Karimi, Rouhollah, Ershadi, Ahmad, Nejad, Abdolhossein Rezaei, Khanizadeh, Shahrokh
Journal of horticultural science & biotechnology 2016 v.91 no.4 pp. 386-395
Vitis vinifera, abscisic acid, antioxidant activity, antioxidants, ascorbate peroxidase, biotechnology, carbon dioxide, carbon dioxide fixation, catalase, chlorophyll, cold stress, enzyme activity, evaporation, foliar spraying, greenhouse production, horticulture, hydrogen peroxide, leaves, malondialdehyde, peroxidase, photosynthesis, protein content, runoff, stomatal conductance, superoxide dismutase, temperature, vines
The effects of exogenous application of abscisic acid (ABA) on anti-oxidant enzyme activities and photosynthetic capacity in ‘Sultana’ grapevine (Vitis vinifera L.) were investigated under cold stress. When vines had an average of 15 leaves, 0 (control), 50, 100, or 200 µM ABA was sprayed to run-off on all leaves of each plant. Twenty-four hours after foliar spraying with ABA, half (n = 5) of the water-only control vines and half (n = 5) of each group of ABA-treated plants were subjected to 4°C for 12 h, followed by a recovery period of 3 d under greenhouse conditions (25°/18°C day/night). The remaining plants in each treatment group were kept at 24°C. Cold stress increased H2O2 and malondialdehyde (MDA) concentrations in vine leaves, whereas all foliar ABA treatments significantly reduced their levels. Chilled plants showed marked increases in their total soluble protein contents in response to each ABA treatment.

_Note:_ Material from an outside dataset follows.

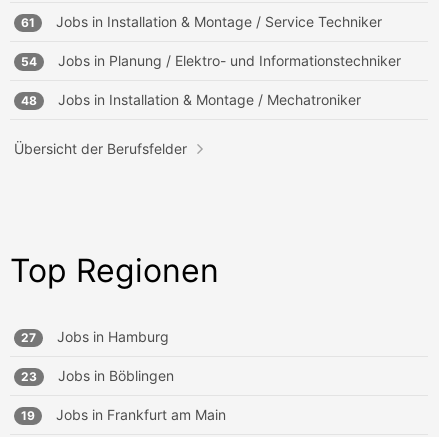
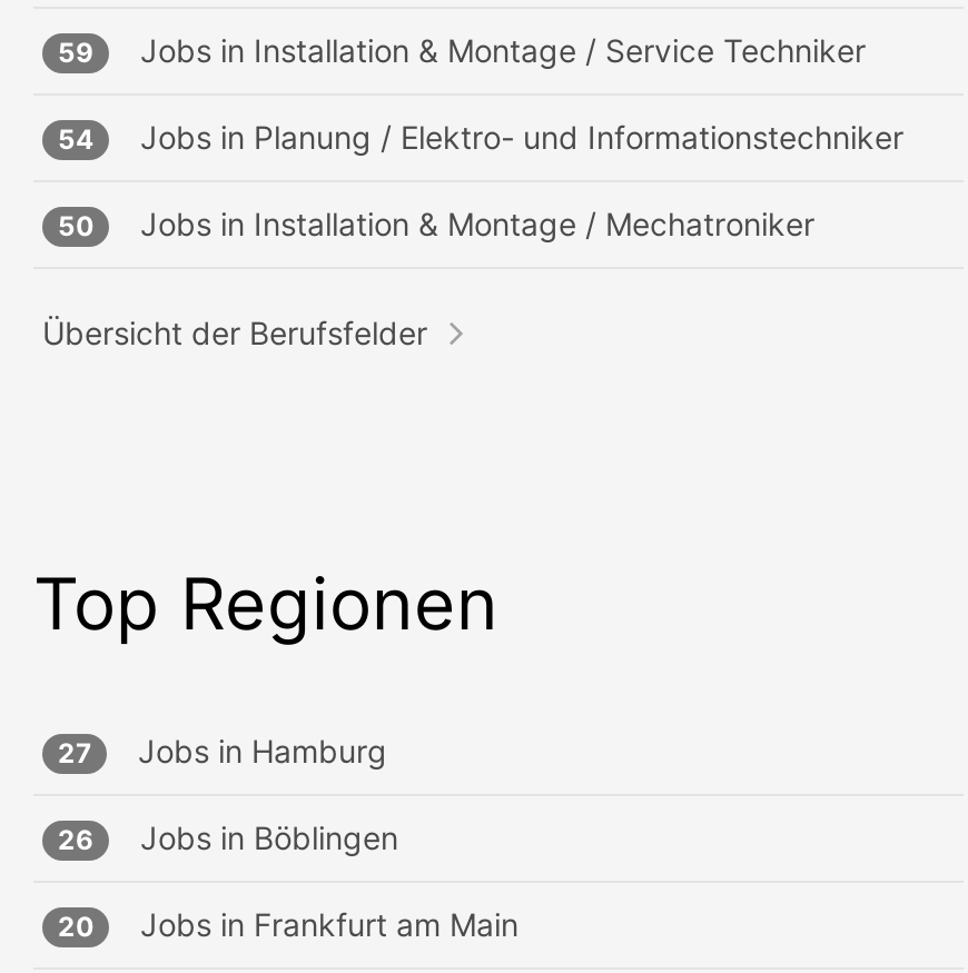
[21,13,382,30] 61 Jobs in Installation & Montage / Service Techniker -> [58,31,866,69] 59 Jobs in Installation & Montage / Service Techniker
[21,91,361,108] 48 Jobs in Installation & Montage / Mechatroniker -> [58,205,814,243] 50 Jobs in Installation & Montage / Mechatroniker
[21,367,174,384] 23 Jobs in Böblingen -> [58,818,398,857] 26 Jobs in Böblingen
[21,406,226,423] 19 Jobs in Frankfurt am Main -> [58,905,518,943] 20 Jobs in Frankfurt am Main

ABA significantly increased the activities of superoxide dismutase, peroxidase, catalase, and ascorbate peroxidase in cold-stressed grapevine leaves. In contrast, cold stress markedly decreased the rates of leaf photosynthesis (A) and evaporation (E), stomatal conductance (gs), and chlorophyll concentrations in leaves, but increased intercellular CO2 concentrations (Ci) in leaves. Treatment with all concentrations of ABA resulted in lower leaf A, E, and gs values, but higher Ci values at 24°C. However, following cold stress, ABA-treated vines showed higher leaf A, E, and gs values, but lower Ci values compared to control vines without ABA treatment. The application of 50–200 µM ABA allowed chilled vines to recover more quickly when re-exposed to normal temperatures, enabling the vines to resume their photosynthetic capacity more efficiently following cold stress. These results showed that, by stimulating anti-oxidant enzyme systems and alleviating cold-induced stomatal limitations, ABA reduced the inhibitory effect of cold stress on the rate of CO2 fixation in ‘Sultana’ grapevine plants.